Amel-i kesir: Namaz kılarken bir rükünde namazdan sayılmayan ve bir uzuvla ardı ardına yapılan üç hareket veya iki elin bir hareketi. Namazdan olmayan fazla hareketler namazı bozar.

Amel-i salih: İslam dininin beş şartını iyice yerine getirmek.

İnsan kabre konulduğunda amel-i salihleri güzel surette, güzel kokulu ve güzel elbiseli olarak yanına gelir. “Beni bilmez misin?” der. O da der ki: “Sen kimsin ki, Allahü teala seni benim şu garib olduğum zamanda bana ihsan eyledi.” O da der ki: “Ben senin salih (amelinim) işlerinim. Korkma, mahzun olma. Biraz sonra Münker ve Nekir melekleri gelirler ve sana sual ederler. Onlardan korkma!” der.
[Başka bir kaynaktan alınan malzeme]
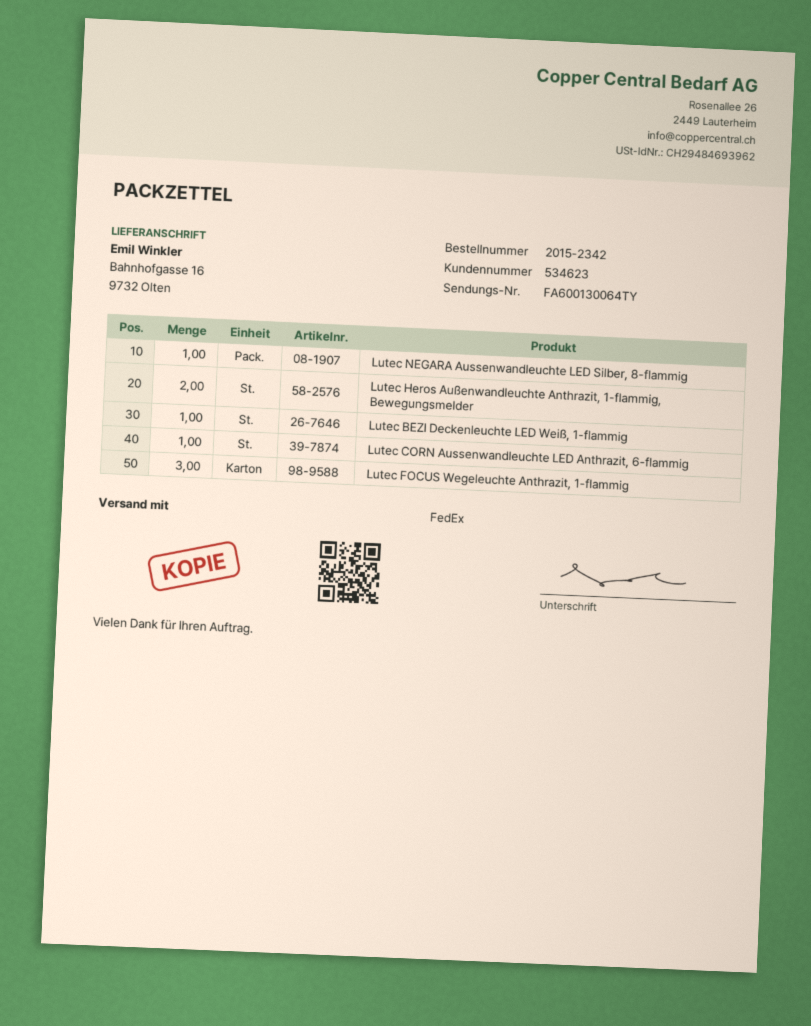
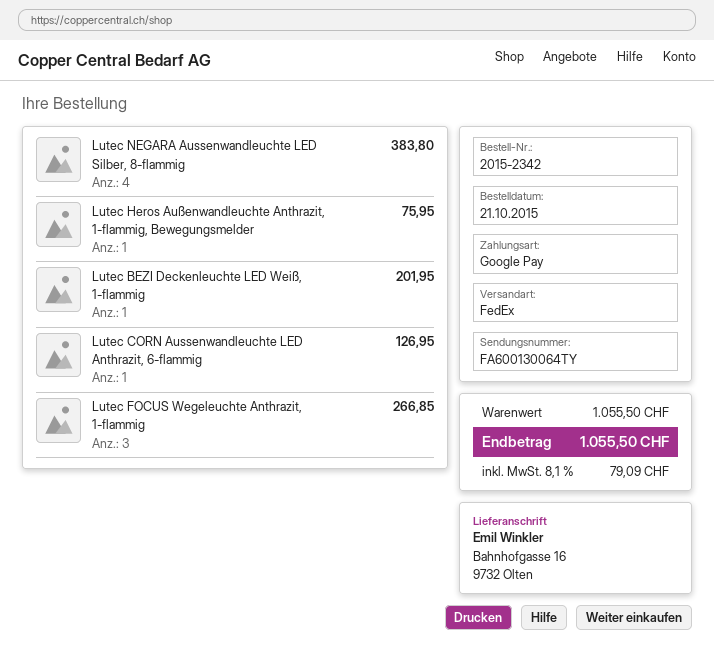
Lutec NEGARA Aussenwandleuchte LED Silber, 8-flammig: 1 -> 4
Lutec Heros Außenwandleuchte Anthrazit, 1-flammig, Bewegungsmelder: 2 -> 1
Amelde mezheb: İctihad derecesindeki derin alimlerin Kur’an-ı kerim, hadis-i şerif ve Eshab-ı kiramın işlerini esas alarak ortaya çıkardıkları hükümlerin, amellerin hepsi.

Ehl-i sünnet Müslümanlar, ibadet ve amelde (yapılacak işlerde) dört hak mezhebe ayrılmışlardır. Bunlar: Hanefi, Şafii, Maliki ve Hanbeli mezhebidir. Bu dört mezheb itikadda (inanç bakımından) bir birinden ayrı değildir. İman ve inanışları birdir. Yalnız amel bakımından aralarında bazı ufak şeylerde ayrılmışlardır. Bu da müslümanlar için kolaylıktır (Bkz. Mezhep).


2-)AMEL



İş, vazife, hareket, idare, daire, işlemek, yapmak, davranış, etki, ibadet, hayırlı iş. Daha ziyade canlıların bir maksatla yaptıkları işe amel denir. Yapılan işte bir gaye ve maksat yoksa buna fiil denir, amel denmez (Ragıb el-Isfahani, Müfredat, 348). Çoğulu "a'mal" gelir. Gramerde amel, amilliği, yani bir kelimenin diğer bir kelime üzerindeki tesirini ifade eder.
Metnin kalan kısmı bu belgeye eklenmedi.